#### Material for this exercise:
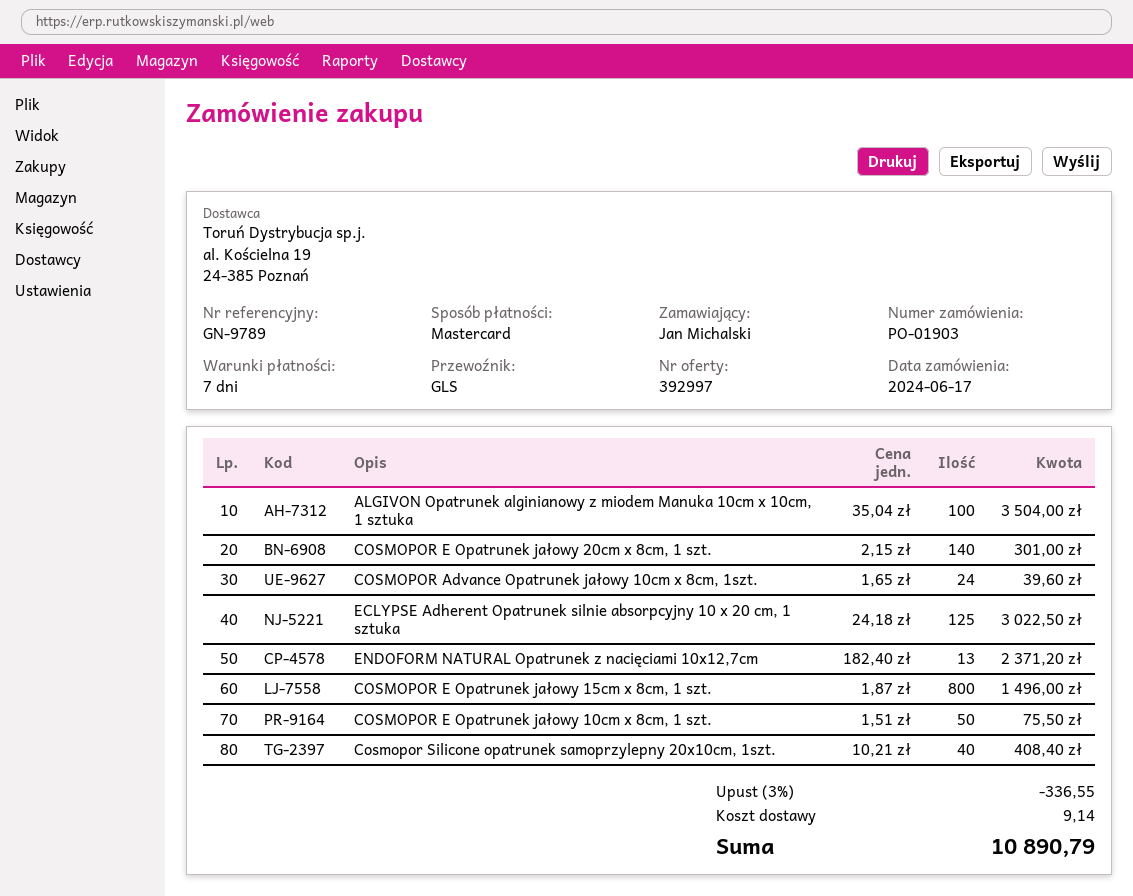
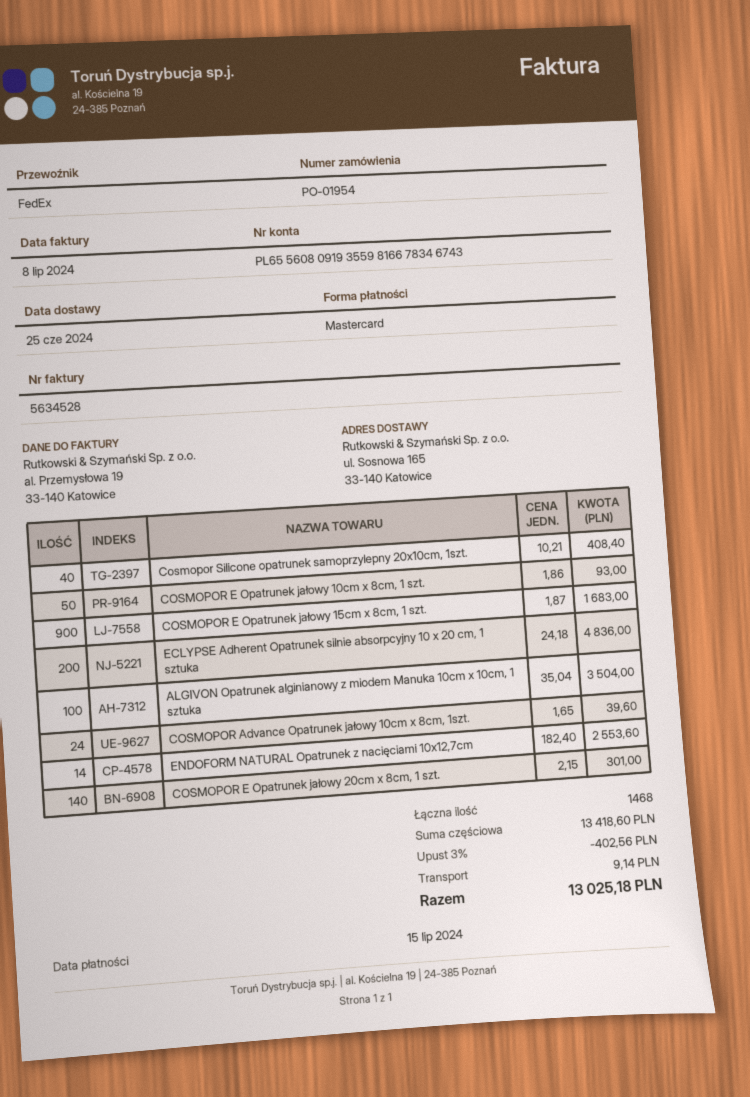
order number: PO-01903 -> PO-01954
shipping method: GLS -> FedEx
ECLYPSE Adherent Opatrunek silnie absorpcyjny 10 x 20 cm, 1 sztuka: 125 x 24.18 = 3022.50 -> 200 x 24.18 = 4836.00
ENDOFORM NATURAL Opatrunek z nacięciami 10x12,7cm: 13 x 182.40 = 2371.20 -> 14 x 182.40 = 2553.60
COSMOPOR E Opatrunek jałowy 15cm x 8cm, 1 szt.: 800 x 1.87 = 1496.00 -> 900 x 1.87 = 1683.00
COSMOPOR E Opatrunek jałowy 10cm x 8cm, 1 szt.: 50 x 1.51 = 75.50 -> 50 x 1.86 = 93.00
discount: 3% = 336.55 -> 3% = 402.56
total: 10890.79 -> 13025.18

...

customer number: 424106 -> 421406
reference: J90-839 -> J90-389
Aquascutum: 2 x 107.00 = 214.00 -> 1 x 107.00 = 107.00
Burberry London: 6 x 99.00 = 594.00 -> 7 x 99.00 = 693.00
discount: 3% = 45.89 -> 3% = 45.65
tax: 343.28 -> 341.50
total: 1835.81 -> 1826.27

#### Required action:
Extract from the records above the lines from the one containing "discount: 3% = 45.89 -> 3% = 45.65" to the one containing "total: 1835.81 -> 1826.27", both lines included, exactly as they appear and with nothing else.

#### Written solution:
discount: 3% = 45.89 -> 3% = 45.65
tax: 343.28 -> 341.50
total: 1835.81 -> 1826.27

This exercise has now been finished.